Last week brought the sixth anniversary of Hughes’ dismissal by City and a look at the Premier League tables of then and now tells you something about the small margins between success and the scrapheap.
Manuel Pellegrini has mustered three points more than the total Hughes gathered from the equivalent first 17 games in 2008-09 and his side have scored the same 33 goals. Defensive failings were Hughes’ fatal flaw at City, though only Arsenal, Tottenham and Manchester United have conceded fewer than Hughes’ Stoke this season. City’s defence, meanwhile, is nothing less than a scandal, considering the money lavished on Eliaquim Mangala and Nicolas Otamendi.
City thought they had found a better model of manager in 2009 and though Roberto Mancini did take them over the threshold to the Premier League title, he left a state of civil war behind. That perennial habit of clubs bringing in the diametric opposite of what they have just discarded then led City to the door of Pellegrini, a dour, colourless man whose side is built around the best of the players Mancini left behind.
At 52 years old, Hughes has a vast sense of perspective. He remembers very dark days at Old Trafford, too. He graduated into the first team there in 1983 when Ron Atkinson gave him his break, soon after the unprepossessing Dave Sexton era which was such a source of deep discontent.

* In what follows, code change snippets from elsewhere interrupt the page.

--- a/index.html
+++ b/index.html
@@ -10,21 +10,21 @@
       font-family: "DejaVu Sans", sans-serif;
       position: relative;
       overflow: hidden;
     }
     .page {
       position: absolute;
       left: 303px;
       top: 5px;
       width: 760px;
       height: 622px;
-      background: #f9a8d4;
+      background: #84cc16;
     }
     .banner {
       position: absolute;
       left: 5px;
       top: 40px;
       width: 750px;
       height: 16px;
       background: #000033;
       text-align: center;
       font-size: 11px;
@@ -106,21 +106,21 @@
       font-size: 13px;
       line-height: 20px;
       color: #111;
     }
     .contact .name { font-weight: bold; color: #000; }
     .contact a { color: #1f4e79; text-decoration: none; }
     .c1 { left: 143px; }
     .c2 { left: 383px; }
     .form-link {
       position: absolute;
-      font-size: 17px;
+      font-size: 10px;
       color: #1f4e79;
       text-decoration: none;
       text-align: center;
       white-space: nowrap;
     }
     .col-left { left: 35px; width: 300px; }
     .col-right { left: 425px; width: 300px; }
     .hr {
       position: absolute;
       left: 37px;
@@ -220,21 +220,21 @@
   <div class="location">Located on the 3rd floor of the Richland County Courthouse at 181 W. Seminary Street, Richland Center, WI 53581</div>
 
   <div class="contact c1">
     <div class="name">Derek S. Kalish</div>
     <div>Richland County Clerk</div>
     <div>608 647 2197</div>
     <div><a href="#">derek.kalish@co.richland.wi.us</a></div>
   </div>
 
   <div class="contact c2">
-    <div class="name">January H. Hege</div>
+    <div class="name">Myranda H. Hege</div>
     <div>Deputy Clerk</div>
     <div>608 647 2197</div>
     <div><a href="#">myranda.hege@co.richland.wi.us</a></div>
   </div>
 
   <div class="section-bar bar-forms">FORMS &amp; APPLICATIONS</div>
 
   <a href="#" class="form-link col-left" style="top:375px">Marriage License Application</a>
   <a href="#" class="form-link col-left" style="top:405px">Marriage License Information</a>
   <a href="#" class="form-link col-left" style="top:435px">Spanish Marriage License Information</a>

He also suffered the ignominy of the 5-1 derby defeat by City at Maine Road in 1989, after his return from Barcelona and Bayern Munich. “Yes, I was part of that,” he reflected ahead of today’s match with Louis van Gaal’s side at the Britannia Stadium. “That wasn’t a good weekend, I seem to recall. It was a period right at the beginning of Sir Alex’s tenure where it wasn’t great for him either…”
The twists in Hughes’ career lead him to accept the complexity of what United executive vice-chairman Ed Woodward is up against. “You’ve got to factor that… for years, they’ve had no change, and haven’t really had to deal with change,” he said.
“Even if players changed, the fabric of the club didn’t for a long time. There was continuity there, even if players came and went. But now there are changes of manager and philosophy. There are different ways of thinking and working, and some people can deal with it better than others. That’s right through the club as well. I’ve experienced that at clubs I’ve been at, where changes have been difficult for people.”
But it is the question of how United might react to their three consecutive defeats which provokes an answer so clearly at odds with a Van Gaal creed which dictates that the manager is king and the players must simply do better.
“You’ve got to effect a change,” Hughes said. “You’ve got to have a look at what you feel is not quite right and try to affect that or make it better. You try to get a positive out of a negative. If you’ve had a poor performance or result, you try to change that around for next week.”
The patience that Ferguson was afforded has gone and will never be back, Hughes reflected. “There are so many platforms and so many people willing to spout an opinion on what they think people should do, or what they’re not doing. It’s just the day and age that we’re dealing with. It’s going to get worse as well. So it’s about dealing with it.”
But what is common to then and now is the expectation that United must play in a certain way. “They demanded that you played attacking football and got at teams; that you imposed yourself on opponents and took games away from them,” he said, making clear that he feels such a requirement has not changed. “I think the stage that Old Trafford is places a demand on players that you need at times to really have a go.”
Hughes talks, too, of the United “cracked badge weeks” they used to laugh about all those years ago, when so-called disarray provoked the newspapers to carry such artwork. To hear his wisdom makes you feel that the Welshman, with his understated persistence, would be an infinitely better leader for United than bombastic, vainglorious Van Gaal.
He is where he is, though and making plenty of it. “I feel very fortunate,” Hughes said. “I’ve been here for two and a half years, and I think there’s only [Arsène] Wenger who has been at a Premier League club for longer. That shows how crazy it is.”